━━━ Extracted data
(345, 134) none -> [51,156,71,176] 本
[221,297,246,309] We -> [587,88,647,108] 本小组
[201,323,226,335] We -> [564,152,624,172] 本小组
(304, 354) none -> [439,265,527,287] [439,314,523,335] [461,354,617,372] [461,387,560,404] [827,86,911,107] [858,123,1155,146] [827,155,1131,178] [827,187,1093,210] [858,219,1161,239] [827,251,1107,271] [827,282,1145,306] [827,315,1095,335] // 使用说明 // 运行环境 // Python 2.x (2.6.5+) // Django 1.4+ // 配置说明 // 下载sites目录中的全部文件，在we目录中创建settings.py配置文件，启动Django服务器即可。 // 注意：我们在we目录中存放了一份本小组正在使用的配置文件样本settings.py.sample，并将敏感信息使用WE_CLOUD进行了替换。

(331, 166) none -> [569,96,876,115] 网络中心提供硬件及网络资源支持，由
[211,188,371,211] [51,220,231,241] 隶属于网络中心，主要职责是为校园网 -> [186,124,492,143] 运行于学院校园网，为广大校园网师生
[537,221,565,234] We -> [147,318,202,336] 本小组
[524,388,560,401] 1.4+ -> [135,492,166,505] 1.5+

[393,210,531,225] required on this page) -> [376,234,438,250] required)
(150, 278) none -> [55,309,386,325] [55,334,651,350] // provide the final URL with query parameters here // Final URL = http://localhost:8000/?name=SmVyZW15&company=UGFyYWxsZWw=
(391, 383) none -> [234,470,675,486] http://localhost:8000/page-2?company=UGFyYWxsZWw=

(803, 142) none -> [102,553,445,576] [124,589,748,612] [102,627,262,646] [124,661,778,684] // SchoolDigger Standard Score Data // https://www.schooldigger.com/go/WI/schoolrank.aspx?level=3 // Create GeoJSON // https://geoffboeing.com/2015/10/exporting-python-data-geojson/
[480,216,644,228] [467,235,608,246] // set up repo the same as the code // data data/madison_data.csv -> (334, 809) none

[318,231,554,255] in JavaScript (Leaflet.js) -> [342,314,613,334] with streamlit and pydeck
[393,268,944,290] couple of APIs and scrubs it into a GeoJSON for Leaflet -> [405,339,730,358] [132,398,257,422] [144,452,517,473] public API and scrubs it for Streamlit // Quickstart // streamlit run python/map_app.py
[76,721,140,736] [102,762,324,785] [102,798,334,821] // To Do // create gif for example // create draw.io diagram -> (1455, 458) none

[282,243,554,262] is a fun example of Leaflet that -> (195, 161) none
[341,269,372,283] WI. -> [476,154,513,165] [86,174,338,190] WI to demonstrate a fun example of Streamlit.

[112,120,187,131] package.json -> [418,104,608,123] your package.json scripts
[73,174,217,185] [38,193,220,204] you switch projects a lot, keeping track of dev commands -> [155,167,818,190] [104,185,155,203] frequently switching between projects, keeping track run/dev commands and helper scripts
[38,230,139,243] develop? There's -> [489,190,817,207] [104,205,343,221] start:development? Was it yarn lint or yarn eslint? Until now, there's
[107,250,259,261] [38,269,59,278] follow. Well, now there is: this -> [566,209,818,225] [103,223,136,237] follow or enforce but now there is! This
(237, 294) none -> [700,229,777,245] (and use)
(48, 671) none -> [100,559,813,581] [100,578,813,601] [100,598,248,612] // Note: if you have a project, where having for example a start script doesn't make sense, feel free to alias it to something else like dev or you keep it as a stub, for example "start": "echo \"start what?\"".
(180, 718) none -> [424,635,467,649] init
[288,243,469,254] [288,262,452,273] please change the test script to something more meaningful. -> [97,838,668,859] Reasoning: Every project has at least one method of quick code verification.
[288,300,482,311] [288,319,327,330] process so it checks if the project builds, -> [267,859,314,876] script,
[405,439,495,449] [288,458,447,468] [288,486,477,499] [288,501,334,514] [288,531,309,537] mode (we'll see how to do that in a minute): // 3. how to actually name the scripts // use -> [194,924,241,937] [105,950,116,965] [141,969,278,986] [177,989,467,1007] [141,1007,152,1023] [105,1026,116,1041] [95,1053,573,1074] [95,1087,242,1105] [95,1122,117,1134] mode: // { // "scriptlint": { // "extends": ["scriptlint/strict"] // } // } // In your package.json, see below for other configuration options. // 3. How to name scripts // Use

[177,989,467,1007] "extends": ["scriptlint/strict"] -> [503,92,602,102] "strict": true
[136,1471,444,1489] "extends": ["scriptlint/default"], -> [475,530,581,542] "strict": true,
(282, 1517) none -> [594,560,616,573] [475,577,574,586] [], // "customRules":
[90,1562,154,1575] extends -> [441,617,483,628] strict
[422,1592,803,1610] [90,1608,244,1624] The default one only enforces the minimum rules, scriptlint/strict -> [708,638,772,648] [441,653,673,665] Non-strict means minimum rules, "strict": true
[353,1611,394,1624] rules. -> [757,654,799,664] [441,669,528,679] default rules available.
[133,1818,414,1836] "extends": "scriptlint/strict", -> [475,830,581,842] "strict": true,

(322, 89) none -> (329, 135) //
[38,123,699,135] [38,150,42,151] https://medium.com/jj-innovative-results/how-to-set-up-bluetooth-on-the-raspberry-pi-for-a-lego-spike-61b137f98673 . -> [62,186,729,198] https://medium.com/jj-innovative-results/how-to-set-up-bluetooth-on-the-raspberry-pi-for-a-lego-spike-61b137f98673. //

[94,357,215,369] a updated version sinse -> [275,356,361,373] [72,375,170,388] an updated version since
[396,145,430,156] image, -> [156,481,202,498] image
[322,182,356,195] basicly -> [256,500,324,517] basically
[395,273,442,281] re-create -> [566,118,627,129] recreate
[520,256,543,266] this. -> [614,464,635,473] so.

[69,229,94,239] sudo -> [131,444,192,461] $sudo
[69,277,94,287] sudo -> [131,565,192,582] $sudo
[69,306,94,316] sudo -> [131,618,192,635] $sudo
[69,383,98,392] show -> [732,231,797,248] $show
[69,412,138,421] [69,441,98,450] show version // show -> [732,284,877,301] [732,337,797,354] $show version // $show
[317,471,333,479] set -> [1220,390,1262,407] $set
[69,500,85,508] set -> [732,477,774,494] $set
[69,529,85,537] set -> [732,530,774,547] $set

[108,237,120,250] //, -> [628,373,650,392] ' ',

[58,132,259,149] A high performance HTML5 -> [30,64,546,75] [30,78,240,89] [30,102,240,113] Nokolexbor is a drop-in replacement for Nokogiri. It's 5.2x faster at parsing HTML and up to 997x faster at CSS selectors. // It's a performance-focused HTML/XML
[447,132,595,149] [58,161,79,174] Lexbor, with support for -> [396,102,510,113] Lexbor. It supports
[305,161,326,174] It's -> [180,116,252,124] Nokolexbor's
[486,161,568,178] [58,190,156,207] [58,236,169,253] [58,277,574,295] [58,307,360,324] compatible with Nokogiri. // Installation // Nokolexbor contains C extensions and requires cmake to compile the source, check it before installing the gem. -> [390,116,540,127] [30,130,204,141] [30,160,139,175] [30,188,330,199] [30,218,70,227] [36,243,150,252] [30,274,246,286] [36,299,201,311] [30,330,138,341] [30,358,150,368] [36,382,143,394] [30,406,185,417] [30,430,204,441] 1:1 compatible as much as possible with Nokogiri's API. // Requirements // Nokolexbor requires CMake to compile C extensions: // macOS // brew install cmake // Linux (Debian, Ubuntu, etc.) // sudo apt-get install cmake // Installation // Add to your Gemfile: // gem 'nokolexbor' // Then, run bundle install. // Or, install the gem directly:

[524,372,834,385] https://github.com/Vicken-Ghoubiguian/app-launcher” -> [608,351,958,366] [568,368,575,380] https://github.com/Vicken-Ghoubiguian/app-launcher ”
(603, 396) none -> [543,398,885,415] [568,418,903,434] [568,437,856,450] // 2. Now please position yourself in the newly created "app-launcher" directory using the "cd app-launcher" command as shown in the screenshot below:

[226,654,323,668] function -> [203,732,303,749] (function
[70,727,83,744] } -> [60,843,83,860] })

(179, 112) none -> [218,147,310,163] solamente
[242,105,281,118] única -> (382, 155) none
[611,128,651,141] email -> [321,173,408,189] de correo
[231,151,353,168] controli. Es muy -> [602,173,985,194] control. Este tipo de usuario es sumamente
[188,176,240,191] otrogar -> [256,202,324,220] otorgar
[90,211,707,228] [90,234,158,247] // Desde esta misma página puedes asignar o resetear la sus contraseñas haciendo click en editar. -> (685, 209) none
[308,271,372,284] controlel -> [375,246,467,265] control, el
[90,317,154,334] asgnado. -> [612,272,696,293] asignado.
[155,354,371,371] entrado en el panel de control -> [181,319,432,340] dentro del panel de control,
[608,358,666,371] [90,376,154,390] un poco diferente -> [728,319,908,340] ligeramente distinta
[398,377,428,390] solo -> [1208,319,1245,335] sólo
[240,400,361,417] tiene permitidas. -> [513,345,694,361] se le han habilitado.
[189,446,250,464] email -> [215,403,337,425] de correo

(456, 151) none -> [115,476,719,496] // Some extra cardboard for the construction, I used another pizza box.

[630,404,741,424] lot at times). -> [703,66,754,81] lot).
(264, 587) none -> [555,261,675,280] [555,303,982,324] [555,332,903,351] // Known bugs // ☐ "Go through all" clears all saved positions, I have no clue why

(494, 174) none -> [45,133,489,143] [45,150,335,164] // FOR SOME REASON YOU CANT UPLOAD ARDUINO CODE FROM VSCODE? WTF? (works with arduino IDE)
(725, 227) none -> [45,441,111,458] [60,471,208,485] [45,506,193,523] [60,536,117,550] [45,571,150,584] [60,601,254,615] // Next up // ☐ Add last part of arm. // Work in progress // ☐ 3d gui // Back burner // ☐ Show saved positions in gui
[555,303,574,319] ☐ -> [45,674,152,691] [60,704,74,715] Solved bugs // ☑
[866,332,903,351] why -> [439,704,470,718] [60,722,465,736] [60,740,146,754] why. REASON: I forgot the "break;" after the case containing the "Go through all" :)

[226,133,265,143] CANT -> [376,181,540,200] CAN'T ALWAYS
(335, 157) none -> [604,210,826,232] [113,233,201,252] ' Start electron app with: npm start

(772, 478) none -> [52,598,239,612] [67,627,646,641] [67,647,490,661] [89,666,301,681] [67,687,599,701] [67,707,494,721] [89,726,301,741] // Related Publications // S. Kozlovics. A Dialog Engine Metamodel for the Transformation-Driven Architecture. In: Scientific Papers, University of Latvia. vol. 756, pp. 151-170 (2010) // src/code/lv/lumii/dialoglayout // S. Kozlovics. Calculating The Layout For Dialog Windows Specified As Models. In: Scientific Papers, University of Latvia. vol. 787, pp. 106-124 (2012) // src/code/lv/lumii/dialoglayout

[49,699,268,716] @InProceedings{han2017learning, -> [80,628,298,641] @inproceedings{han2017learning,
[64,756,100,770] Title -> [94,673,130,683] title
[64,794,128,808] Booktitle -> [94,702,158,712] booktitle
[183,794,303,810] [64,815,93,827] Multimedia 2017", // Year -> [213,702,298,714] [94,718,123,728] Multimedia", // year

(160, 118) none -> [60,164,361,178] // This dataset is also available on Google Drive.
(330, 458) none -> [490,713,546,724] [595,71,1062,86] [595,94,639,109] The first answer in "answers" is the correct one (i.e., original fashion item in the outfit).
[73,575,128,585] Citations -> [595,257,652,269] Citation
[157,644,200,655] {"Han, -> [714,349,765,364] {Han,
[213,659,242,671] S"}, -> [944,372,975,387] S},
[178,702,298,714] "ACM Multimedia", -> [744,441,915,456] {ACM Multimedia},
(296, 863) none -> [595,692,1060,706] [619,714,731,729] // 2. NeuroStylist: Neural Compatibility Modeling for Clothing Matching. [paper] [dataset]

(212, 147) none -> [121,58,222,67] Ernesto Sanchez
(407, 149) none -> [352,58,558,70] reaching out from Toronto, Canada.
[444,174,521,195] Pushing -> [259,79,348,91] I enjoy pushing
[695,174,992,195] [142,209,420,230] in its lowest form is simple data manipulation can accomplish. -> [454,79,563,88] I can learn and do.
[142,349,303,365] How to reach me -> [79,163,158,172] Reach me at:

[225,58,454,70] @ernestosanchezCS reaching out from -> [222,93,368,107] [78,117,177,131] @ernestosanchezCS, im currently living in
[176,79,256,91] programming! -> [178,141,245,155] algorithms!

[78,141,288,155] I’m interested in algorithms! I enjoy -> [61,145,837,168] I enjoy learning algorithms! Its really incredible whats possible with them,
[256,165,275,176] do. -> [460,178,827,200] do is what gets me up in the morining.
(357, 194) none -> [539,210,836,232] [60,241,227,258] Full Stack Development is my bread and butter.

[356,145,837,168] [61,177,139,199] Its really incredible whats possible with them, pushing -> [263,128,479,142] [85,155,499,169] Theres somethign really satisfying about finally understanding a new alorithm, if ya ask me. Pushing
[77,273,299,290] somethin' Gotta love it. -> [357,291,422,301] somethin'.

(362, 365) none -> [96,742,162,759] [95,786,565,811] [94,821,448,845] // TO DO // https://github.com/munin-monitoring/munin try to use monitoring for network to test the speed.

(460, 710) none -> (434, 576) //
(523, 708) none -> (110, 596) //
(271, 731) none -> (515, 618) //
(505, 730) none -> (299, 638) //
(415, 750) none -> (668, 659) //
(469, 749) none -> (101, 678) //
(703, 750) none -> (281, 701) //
━━━━━━
Reproduce the lines of the entries above from the one with "[107,250,259,261] [38,269,59,278] follow." to the one with "[90,1562,154,1575] extends ->", both included, exactly and without any other line.

[107,250,259,261] [38,269,59,278] follow. Well, now there is: this -> [566,209,818,225] [103,223,136,237] follow or enforce but now there is! This
(237, 294) none -> [700,229,777,245] (and use)
(48, 671) none -> [100,559,813,581] [100,578,813,601] [100,598,248,612] // Note: if you have a project, where having for example a start script doesn't make sense, feel free to alias it to something else like dev or you keep it as a stub, for example "start": "echo \"start what?\"".
(180, 718) none -> [424,635,467,649] init
[288,243,469,254] [288,262,452,273] please change the test script to something more meaningful. -> [97,838,668,859] Reasoning: Every project has at least one method of quick code verification.
[288,300,482,311] [288,319,327,330] process so it checks if the project builds, -> [267,859,314,876] script,
[405,439,495,449] [288,458,447,468] [288,486,477,499] [288,501,334,514] [288,531,309,537] mode (we'll see how to do that in a minute): // 3. how to actually name the scripts // use -> [194,924,241,937] [105,950,116,965] [141,969,278,986] [177,989,467,1007] [141,1007,152,1023] [105,1026,116,1041] [95,1053,573,1074] [95,1087,242,1105] [95,1122,117,1134] mode: // { // "scriptlint": { // "extends": ["scriptlint/strict"] // } // } // In your package.json, see below for other configuration options. // 3. How to name scripts // Use

[177,989,467,1007] "extends": ["scriptlint/strict"] -> [503,92,602,102] "strict": true
[136,1471,444,1489] "extends": ["scriptlint/default"], -> [475,530,581,542] "strict": true,
(282, 1517) none -> [594,560,616,573] [475,577,574,586] [], // "customRules":
[90,1562,154,1575] extends -> [441,617,483,628] strict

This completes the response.